As members of the new Adam… we are nourished by the life residing in Christ… continually being nourished with “the vivifying flesh” of Jesus Christ [quoting Calvin] who gives us to participate in the eternal life that abides in him…. It is not easy to preach the truth that we are saved by the grace of Christ alone, and [that] it is through the vicarious humanity of Jesus and in its substitutionary bearing upon faith that we can properly believe, but this is what may be proclaimed at Holy Communion as nowhere else….
I have found in my own ministry that it is easiest to preach the unconditional nature of grace, and the vicarious humanity and substitutionary role of Christ in faith, at the celebration of the Eucharist, where the call for repentance and faith is followed by Communion in the body and blood of Christ in which we stretch out empty hands to receive the bread and wine: “Nothing in my hands I bring, simply to thy Cross I cling.” 
There at the Holy Table or the altar I know that I cannot rely on my own faith but only on the vicarious faith of the Lord Jesus in total substitution of his atoning sacrifice on the Cross…. That is what the covenant in his body and blood, which the Savior has forged for us, actually, practically, and really means. It is the very essence of the gospel that salvation and justification are by the grace of Christ alone, in which he takes our place, that you may take his place. (pp. 47, 88, 251-252) 

Daniel Migliore

In Faith Seeking Understanding (An Introduction to Christian Theology), Migliore addresses the relationship between baptism and the Lord's Supper:
If baptism is the sacrament of the beginning of Christian life, the Lord’s Supper is the sacrament of growth and nourishment in Christian life. If baptism marks the gift of God’s love in Jesus Christ that welcomes us into his body by the Power of the Spirit, the Lord’s Supper marks the triune God’s ever new sharing of life and love that draws us more deeply into communion with God and each other and strengthens us for service in the world. (p. 288)
Migliore then elaborates further on the profound meaning of the Lord's Supper:
[It] gathers together the past, present, and future of God’s creative and redemptive work. In the great prayer of thanksgiving that is an integral part of the eucharistic service, we are reminded of all of God’s lavish gifts in the creation and preservation of the world, and most of all of Christ’s life, death, and resurrection for our salvation.
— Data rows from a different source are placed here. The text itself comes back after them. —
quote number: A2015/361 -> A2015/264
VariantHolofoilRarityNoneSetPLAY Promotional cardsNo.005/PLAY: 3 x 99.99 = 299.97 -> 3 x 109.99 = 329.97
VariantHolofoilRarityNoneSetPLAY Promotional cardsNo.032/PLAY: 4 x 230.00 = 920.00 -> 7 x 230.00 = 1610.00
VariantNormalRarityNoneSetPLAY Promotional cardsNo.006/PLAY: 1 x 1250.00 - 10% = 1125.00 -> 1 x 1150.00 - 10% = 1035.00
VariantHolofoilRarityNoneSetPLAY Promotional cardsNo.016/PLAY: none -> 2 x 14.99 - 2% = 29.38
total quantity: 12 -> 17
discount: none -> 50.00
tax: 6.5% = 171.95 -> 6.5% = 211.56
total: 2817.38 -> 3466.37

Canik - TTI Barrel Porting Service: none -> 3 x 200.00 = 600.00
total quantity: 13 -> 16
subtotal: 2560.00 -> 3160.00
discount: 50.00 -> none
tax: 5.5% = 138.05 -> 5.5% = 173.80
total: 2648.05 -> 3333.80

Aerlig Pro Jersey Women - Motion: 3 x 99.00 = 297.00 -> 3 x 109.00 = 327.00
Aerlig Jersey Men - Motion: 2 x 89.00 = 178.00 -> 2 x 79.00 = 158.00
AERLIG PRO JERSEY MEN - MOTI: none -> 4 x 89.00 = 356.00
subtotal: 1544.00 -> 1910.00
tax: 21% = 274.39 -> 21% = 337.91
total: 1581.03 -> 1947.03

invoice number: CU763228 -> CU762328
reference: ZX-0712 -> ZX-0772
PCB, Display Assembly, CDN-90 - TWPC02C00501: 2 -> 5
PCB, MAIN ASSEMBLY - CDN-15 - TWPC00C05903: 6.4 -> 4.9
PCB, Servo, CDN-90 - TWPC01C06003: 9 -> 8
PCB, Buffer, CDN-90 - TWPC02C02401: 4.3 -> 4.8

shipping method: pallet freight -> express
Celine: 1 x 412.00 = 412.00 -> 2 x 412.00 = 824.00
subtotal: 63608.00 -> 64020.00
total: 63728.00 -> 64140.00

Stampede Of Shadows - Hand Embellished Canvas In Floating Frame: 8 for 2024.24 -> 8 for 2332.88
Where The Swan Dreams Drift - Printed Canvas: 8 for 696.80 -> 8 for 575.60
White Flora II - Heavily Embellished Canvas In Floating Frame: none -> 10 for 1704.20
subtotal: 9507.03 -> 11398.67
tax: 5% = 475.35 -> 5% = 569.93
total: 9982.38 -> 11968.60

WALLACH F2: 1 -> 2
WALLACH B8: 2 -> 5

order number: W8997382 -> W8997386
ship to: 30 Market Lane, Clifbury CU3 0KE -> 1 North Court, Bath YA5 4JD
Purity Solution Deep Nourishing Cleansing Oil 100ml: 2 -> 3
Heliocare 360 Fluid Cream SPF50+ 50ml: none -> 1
But for the community of faith, Christ is no mere memory; he makes himself present here and now in the power of the Spirit through the breaking and eating of the bread and the pouring and drinking of the wine, and those who partake of this meal are made one body, one people in him. Furthermore, in this sacrament Christians are summoned to hope in Christ’s coming again. They look eagerly for the consummation of the liberating and reconciling activity of God in which they are now participants and co-workers. Thus in the celebration of the Lord’s Supper, the whole range of Christian life in time is expressed—memory of the crucified Lord, provisional experience of his presence here and now through the Spirit, and hope for the swift coming of God’s reign of justice, freedom, and peace in fullness…. 
[The Lord's Supper] is a deeply trinitarian celebration. In the whole action of the Lord’s Supper, thanksgiving is given to God through Christ in the Spirit. It is a meal of thanksgiving to God for the gifts of creation and redemption; a meal of communion with the crucified and living Christ who is God’s gift to the world; and a meal of joy and hope in the power of the Spirit who gives us new life and provides a foretaste of the great messianic banquet of the end time, when God’s liberating and reconciling activity will be completed…. 
The Lord’s Supper discloses what human life by God’s grace is intended to be—a life together in mutual sharing and love. Just as the meaning of Christian baptism is inseparable from Jesus’ own baptism as the commencement and epitome of his own singular  life of love, obedience, and service, so the meaning of the Lord’s Supper is inseparable from Jesus’ practice of table fellowship with sinners and the poor throughout his ministry (Mark 2:15; Luke 15:1-2)…. 
The Lord’s Supper is a concrete sign and seal of God’s promise of a new, liberated, and reconciled humanity in a new heaven and a new earth. To eat and drink at this table is to be united with Christ by the Spirit and to be challenged to extend the self-giving, other-affirming, community-forming love of the triune God to all people. All are invited to this table, but most especially the poor, the sick, and the outcast (cf. Luke 14:15-24)…. 
The Lord’s Supper is… the sacrament of human participation in the divine life by sharing life with each other. As a public, open, joyful, hopeful meal, the Lord’s Supper is a foretaste of a new humanity… the practice of “eucharistic hospitality,” in which strangers are welcomed into the household of God…. The Lord’s Supper is a beautiful portrayal of the interconnection and interdependence of personal, communal, and cosmic salvation. (pp. 288-289, 292-295)

James B. (JB) Torrance

In Worship, Community and the Triune God of Grace, JB defines the Lord’s Supper as our “participating by the Spirit in the life of the ascended Christ, our high priest, in memory and communion” (p. 81). He then expounds on the three key words in his definition: participation, memory and communion.

1) Participation

JB explains that Jesus, by the Spirit, lifts us up to participate with him in the life of communion that he enjoys with the Father.

2) Memory

He then notes that Jesus promised his disciples that he would ask the Father to send them “another Comforter” who would “bring all things to their remembrance.” At the Last Supper, Jesus said to them, “this do in remembrance of me.” JB comments:
At the Lord’s Table we do not merely remember the passion of our Lord as an isolated date from nineteen hundred years ago. Rather we remember it in such a way that we know by the grace of God we are the people for whom our Savior died and rose again, we are the people whose sins Jesus confessed on the cross, we are the people with whom God has made a new covenant in the blood of Christ, we are the Israel of God to whom God has said “I will be your God and you will be my people”....  We are what we are today by the grace of God, because of what God did for us then.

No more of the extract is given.